■ Your goal
Everything from the first line of the data below through the line that contains "total: 21400.49 -> 20477.45" should be written out exactly, please, and nothing more; the pictures stay out.

■ Given data

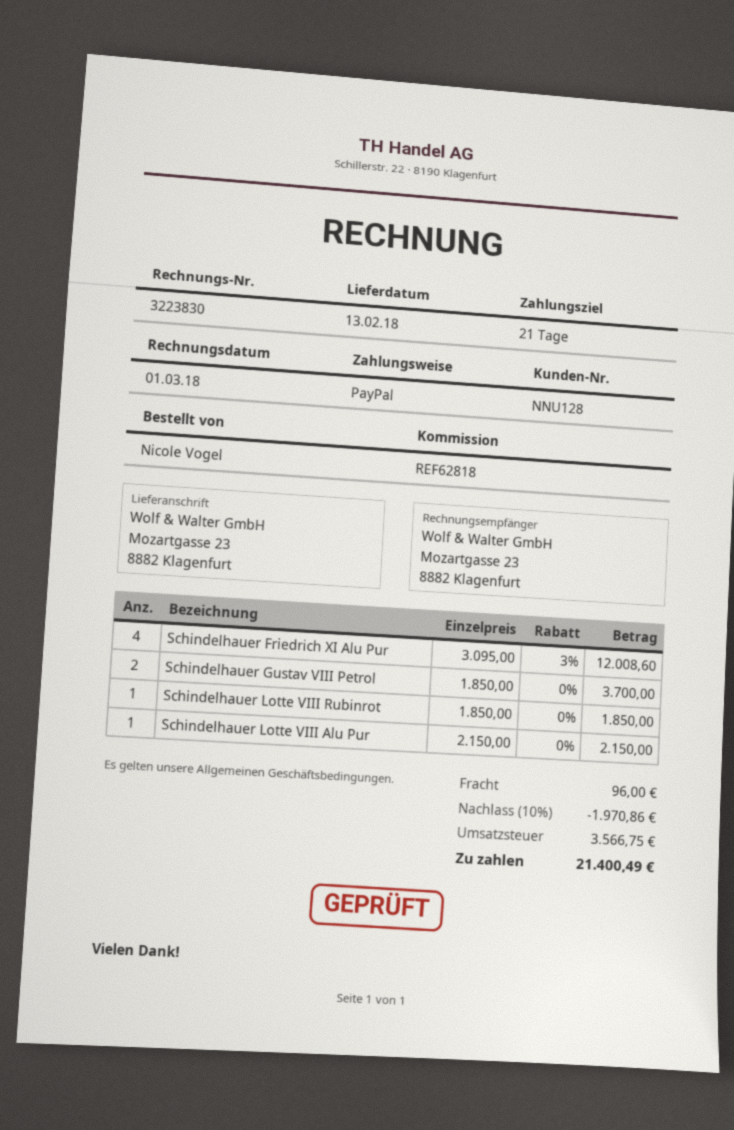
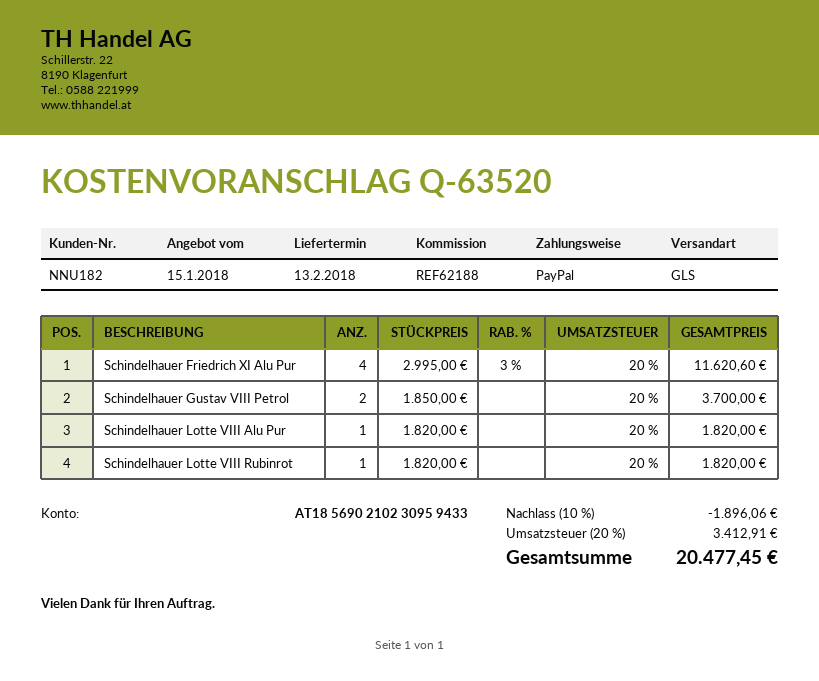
customer number: NNU128 -> NNU182
reference: REF62818 -> REF62188
Schindelhauer Friedrich XI Alu Pur: 4 x 3095.00 - 3% = 12008.60 -> 4 x 2995.00 - 3% = 11620.60
Schindelhauer Lotte VIII Rubinrot: 1 x 1850.00 = 1850.00 -> 1 x 1820.00 = 1820.00
Schindelhauer Lotte VIII Alu Pur: 1 x 2150.00 = 2150.00 -> 1 x 1820.00 = 1820.00
discount: 10% = 1970.86 -> 10% = 1896.06
shipping: 96.00 -> none
tax: 3566.75 -> 3412.91
total: 21400.49 -> 20477.45

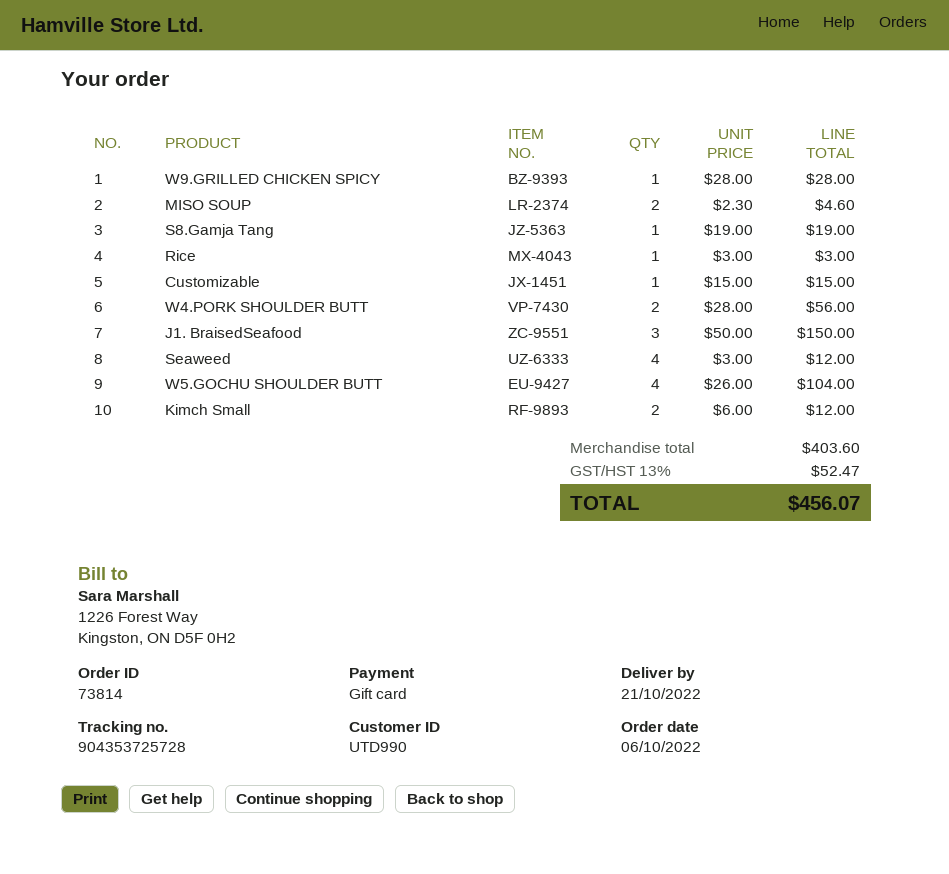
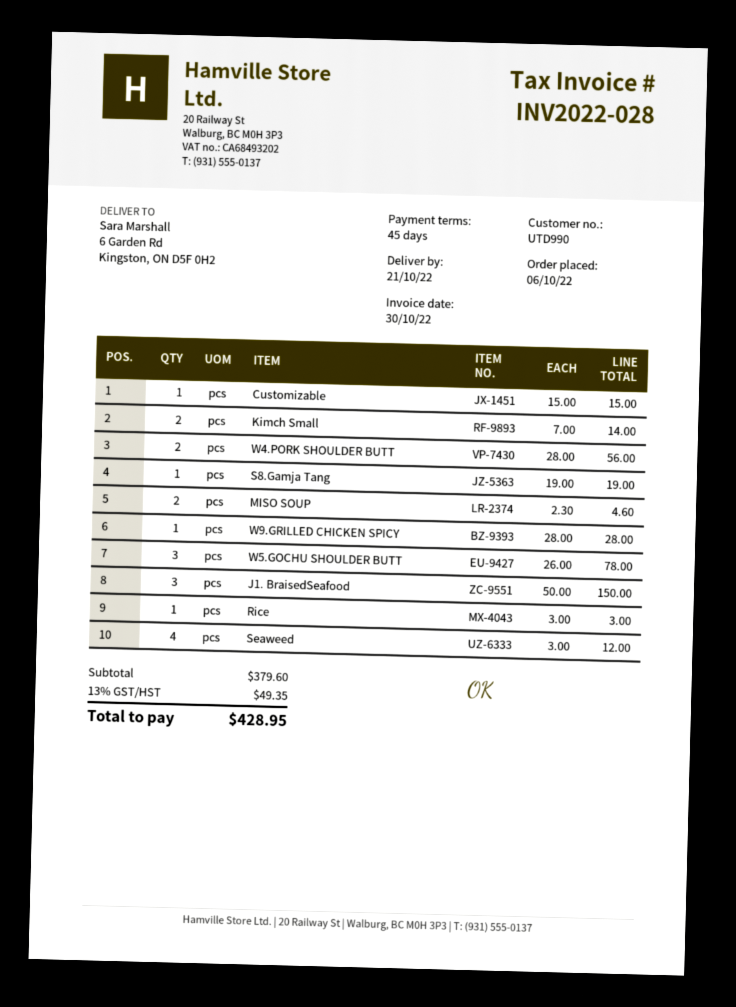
W5.GOCHU SHOULDER BUTT: 4 x 26.00 = 104.00 -> 3 x 26.00 = 78.00
Kimch Small: 2 x 6.00 = 12.00 -> 2 x 7.00 = 14.00
subtotal: 403.60 -> 379.60
tax: 13% = 52.47 -> 13% = 49.35
total: 456.07 -> 428.95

■ Expected output
customer number: NNU128 -> NNU182
reference: REF62818 -> REF62188
Schindelhauer Friedrich XI Alu Pur: 4 x 3095.00 - 3% = 12008.60 -> 4 x 2995.00 - 3% = 11620.60
Schindelhauer Lotte VIII Rubinrot: 1 x 1850.00 = 1850.00 -> 1 x 1820.00 = 1820.00
Schindelhauer Lotte VIII Alu Pur: 1 x 2150.00 = 2150.00 -> 1 x 1820.00 = 1820.00
discount: 10% = 1970.86 -> 10% = 1896.06
shipping: 96.00 -> none
tax: 3566.75 -> 3412.91
total: 21400.49 -> 20477.45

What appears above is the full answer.